The laughter turned into heinous wails.
She raised her hand and pressed her fingertips nearly through the corporeal form. The blue wrapped around her digits and flowed into her skin, leaving an unearthly trail underneath her clothes.
“Annie!” Daniels’ voice didn’t even register as she sucked the entirety of the spirit into herself. She basked in energy coursing through her veins like lightning. Her braided curls loosened and cascaded down her back in a waterfall of onyx. The dark circles around her eyes corrected back to her rich sepia-toned skin and her spine straightened as the bricks of exhaustion were lifted.
Even the color of her eyes darkened back to their true obsidian state.
She smiled as the glow faded but left the rejuvenation.

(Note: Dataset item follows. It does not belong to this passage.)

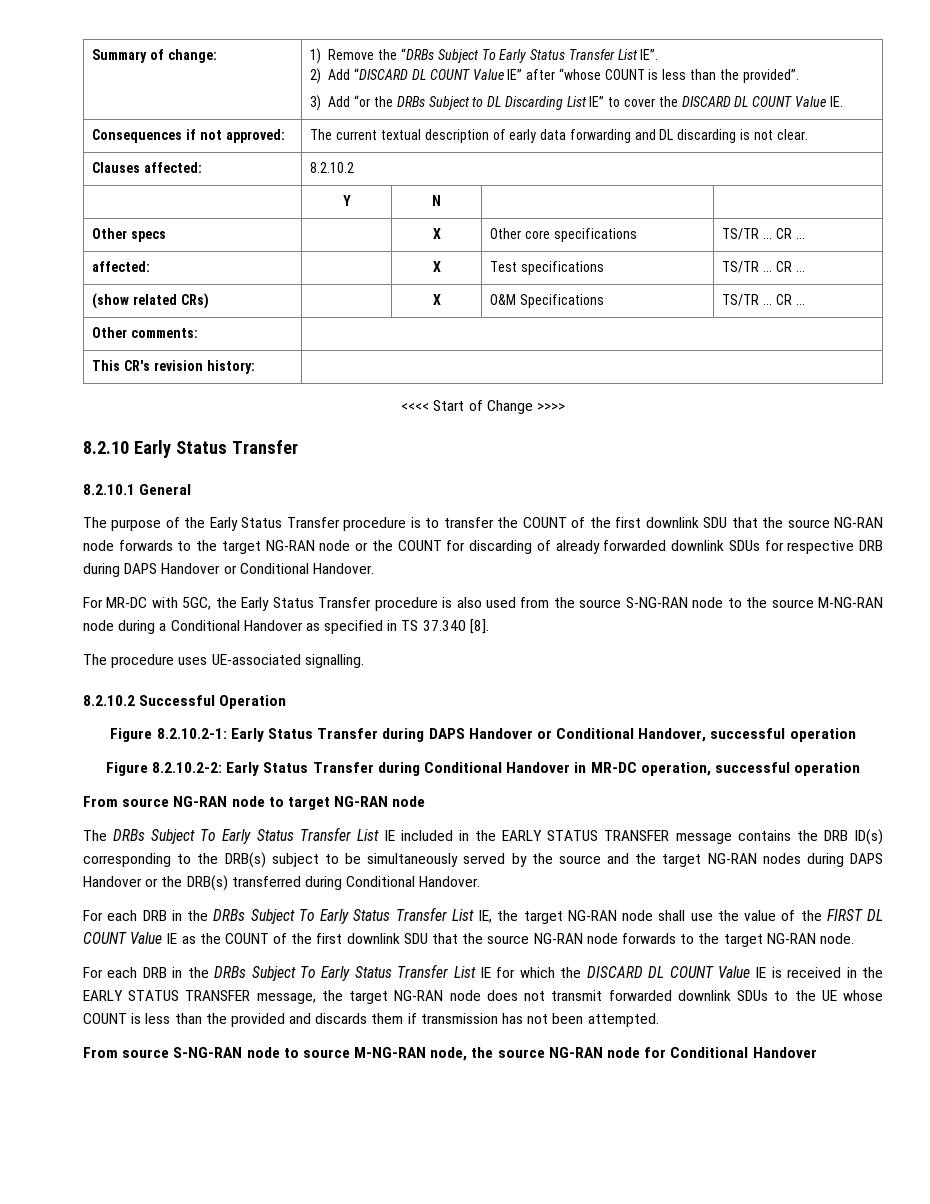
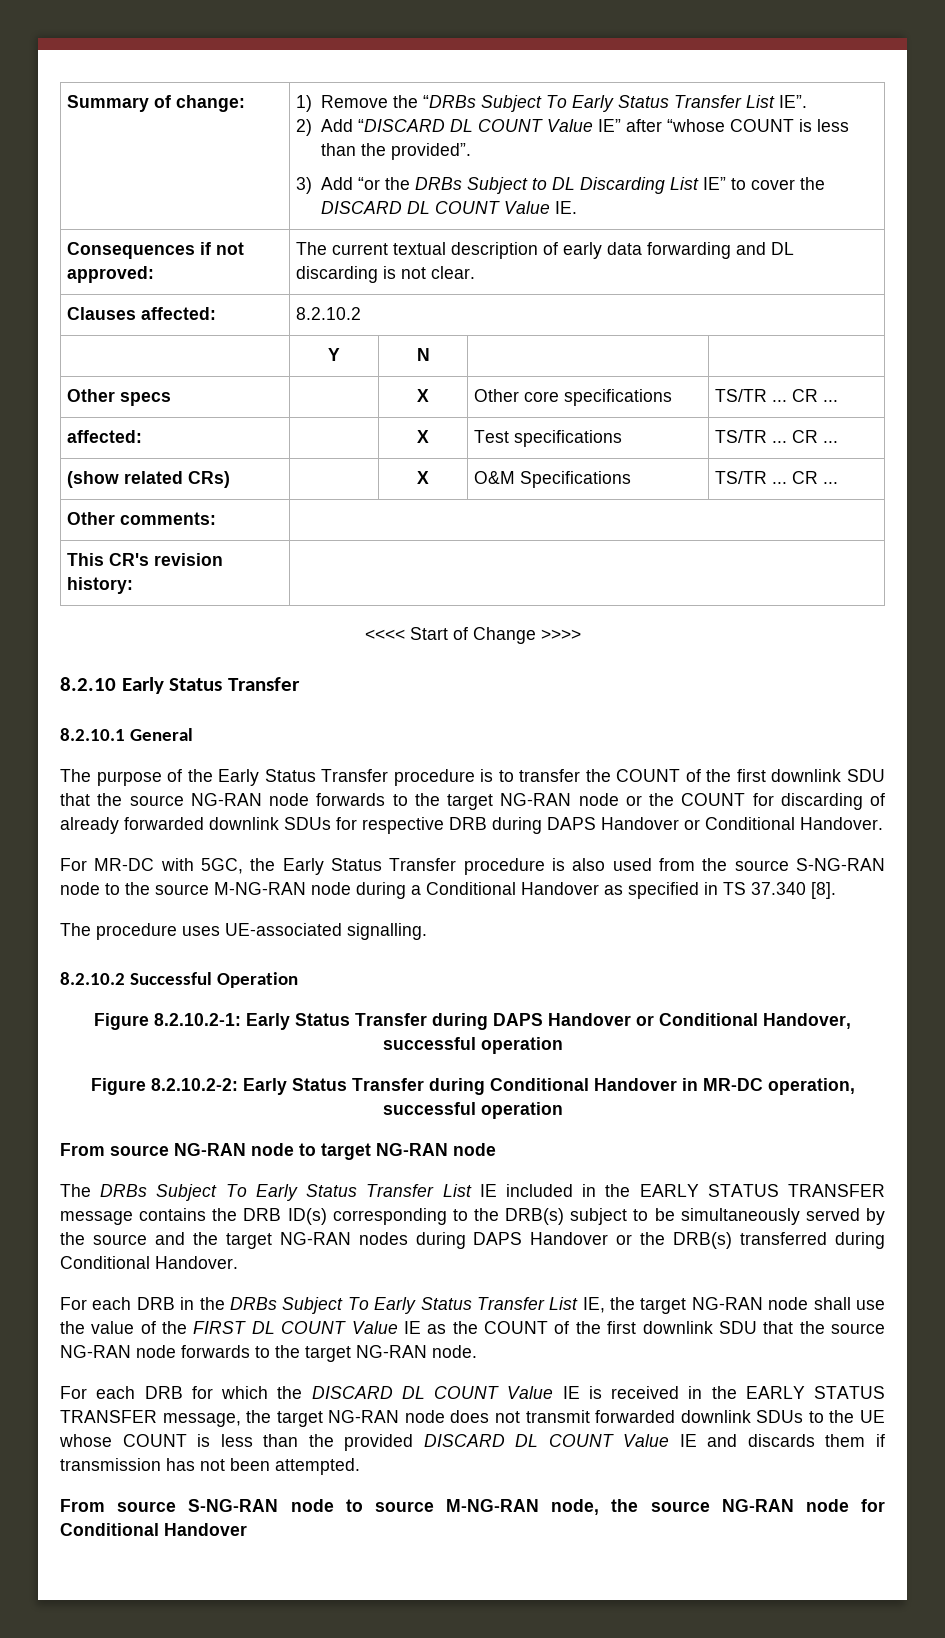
- For each DRB in the DRBs Subject To Early Status Transfer List IE for which the DISCARD DL COUNT Value IE is received in the EARLY STATUS TRANSFER message, the target NG-RAN node does not transmit forwarded downlink SDUs to the UE whose COUNT is less than the provided and discards them if transmission has not been attempted.
+ For each DRB for which the DISCARD DL COUNT Value IE is received in the EARLY STATUS TRANSFER message, the target NG-RAN node does not transmit forwarded downlink SDUs to the UE whose COUNT is less than the provided DISCARD DL COUNT Value IE and discards them if transmission has not been attempted.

Daniels’ footsteps came thundering up the steps, “Annie!” He stopped in the doorway of the room she was in and gagged loudly. “Jesus Christ!”
She turned, clutching her book to her chest and dropping the smile. Daniels kept his gaze focused in the hallway.
“Sorry, chief.” Antoinette walked out of the room and closed the door.
“Didn’t you hear me calling you?”
She shook her head, “no, lost in my thoughts.”
Sighing, he collected himself, “doesn’t get any easier, does it?” He said, “How can someone do this to their own children?”
“The everyday monsters are worse than any we could dream up, I’m afraid.” She said.
“True enough,” he nodded, finally focused on her, and smiled. “You do something to your hair?”
Antionette shifted uncomfortably, “We should leave so the team can clean up. I’m sure the papers will want testimonials.”
He frowned again, “Rat Bastards. Living off the misery of others. Can you imagine?”
She started towards the steps, shaking her head, “not at all.”